PROBLEM DETAILS →
Where does the word "header" show up in the data? Please find each such line and copy it.
== PROVIDED RECORDS ==
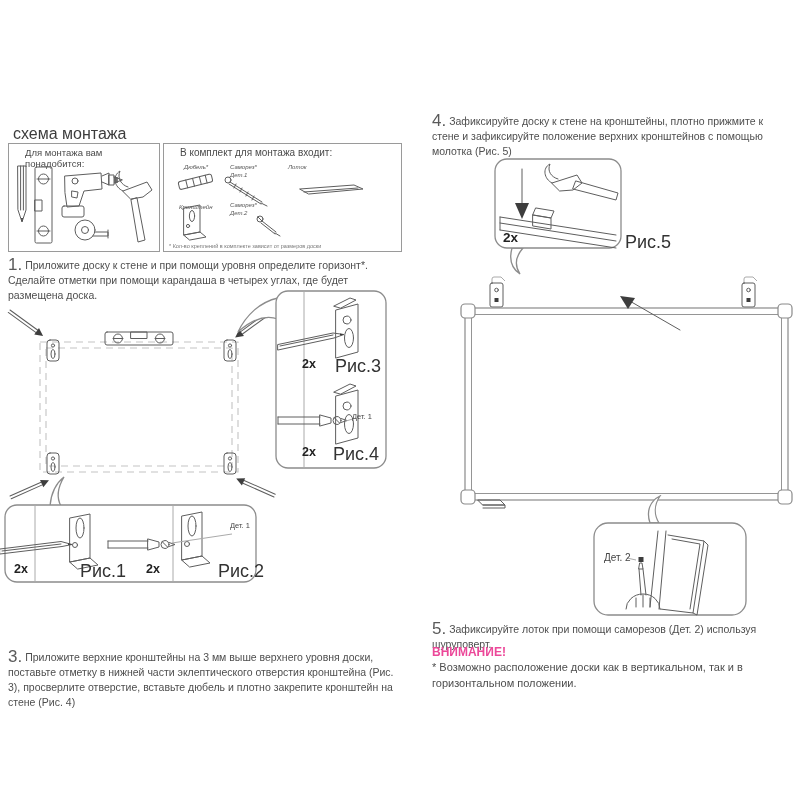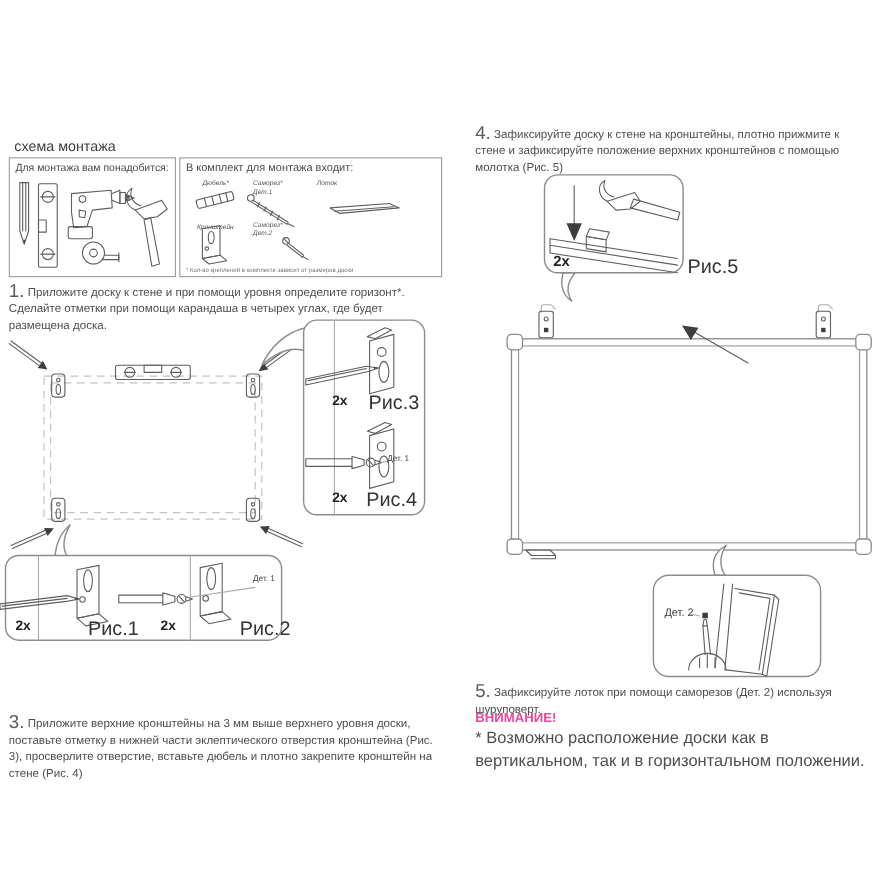--- a/index.html
+++ b/index.html
@@ -7,7 +7,7 @@
         font-family:"Liberation Sans","DejaVu Sans",sans-serif;color:#4e4e4e;overflow:hidden;}
   .abs{position:absolute;}
   #doc-title{left:8px;top:106px;width:420px;font-size:15px;font-weight:bold;color:#141414;letter-spacing:.2px;}
-  #doc-subtitle{left:13px;top:125px;font-size:13px;color:#3c3c3c;}
+  #doc-subtitle{left:13px;top:125px;font-size:16px;color:#3c3c3c;}
   .box{border:1px solid #9a9a9a;background:#fff;}
   #tools-box{left:8px;top:143px;width:150px;height:107px;}
   #kit-box{left:163px;top:143px;width:210px;height:107px;padding-left:27px;}

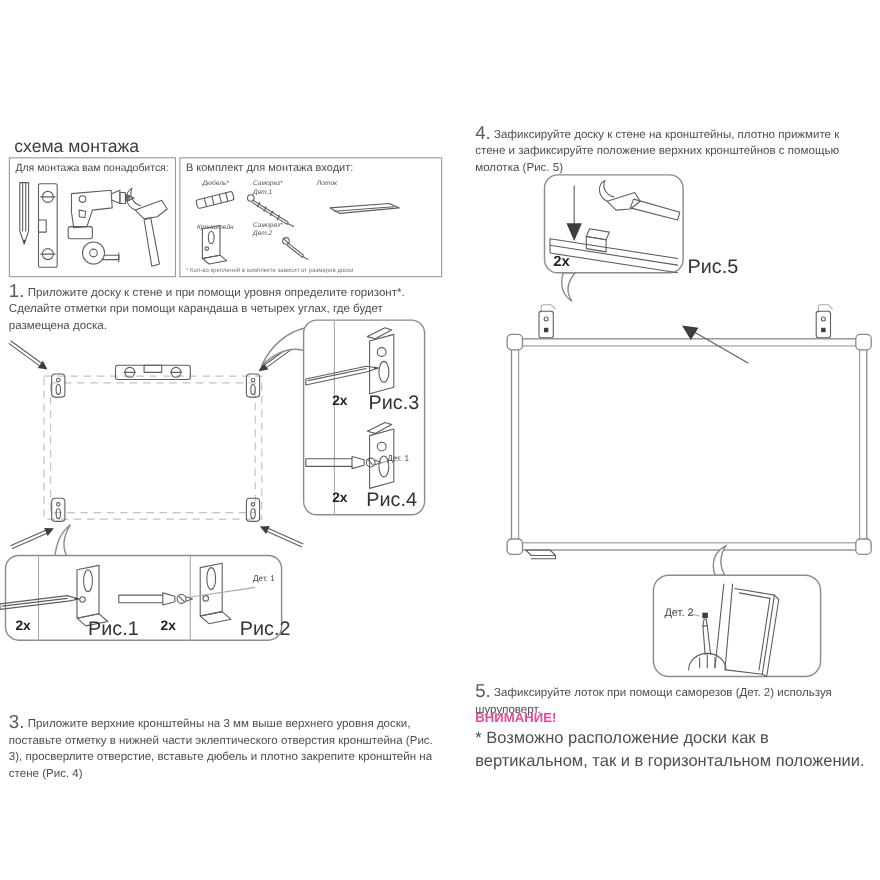--- a/index.html
+++ b/index.html
@@ -11,7 +11,7 @@
   .box{border:1px solid #9a9a9a;background:#fff;}
   #tools-box{left:8px;top:143px;width:150px;height:107px;}
   #kit-box{left:163px;top:143px;width:210px;height:107px;padding-left:27px;}
-  .box-header{position:absolute;left:5px;top:3px;font-size:9.5px;color:#4a4a4a;text-align:center;}
+  .box-header{position:absolute;left:16px;top:3px;font-size:9.5px;color:#4a4a4a;}
   .kit-label{position:absolute;font-size:6px;line-height:1.25;color:#555;font-style:italic;}
   #kit-footnote{position:absolute;left:5px;bottom:2px;font-size:5.5px;color:#777;}
   .step{position:absolute;font-size:10.5px;line-height:1.42;color:#4e4e4e;margin:0;}

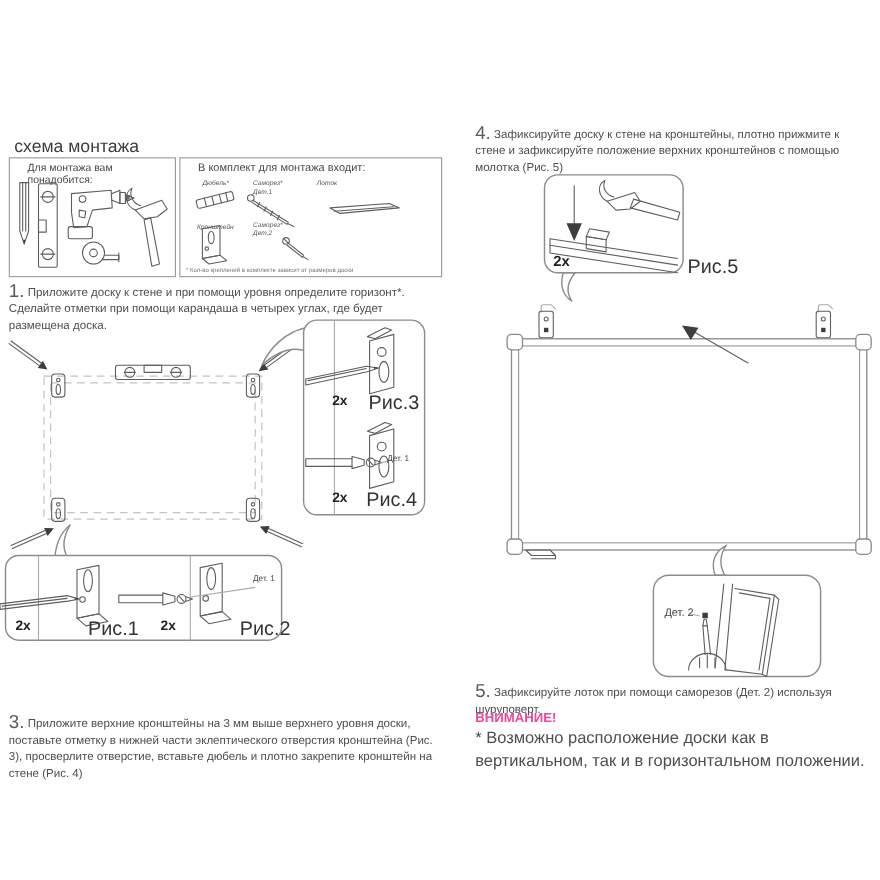--- a/index.html
+++ b/index.html
@@ -20,7 +20,7 @@
   .fig-label{position:absolute;font-size:18px;color:#333;}
   .fig-detail{position:absolute;font-size:7.5px;color:#444;}
   #notice-title{left:432px;top:645px;font-size:12px;font-weight:bold;color:#ec4899;}
-  #notice-text{left:432px;top:660px;width:356px;font-size:15px;line-height:1.42;color:#4e4e4e;}
+  #notice-text{left:432px;top:660px;width:356px;font-size:11px;line-height:1.42;color:#4e4e4e;}
   svg{display:block;}
   .ln{stroke:#5e5e5e;fill:none;stroke-width:1;stroke-linejoin:round;stroke-linecap:round;}
   .ln-light{stroke:#aaaaaa;fill:none;stroke-width:1;}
===
EXERCISE RESPONSE →
-  .box-header{position:absolute;left:5px;top:3px;font-size:9.5px;color:#4a4a4a;text-align:center;}
+  .box-header{position:absolute;left:16px;top:3px;font-size:9.5px;color:#4a4a4a;}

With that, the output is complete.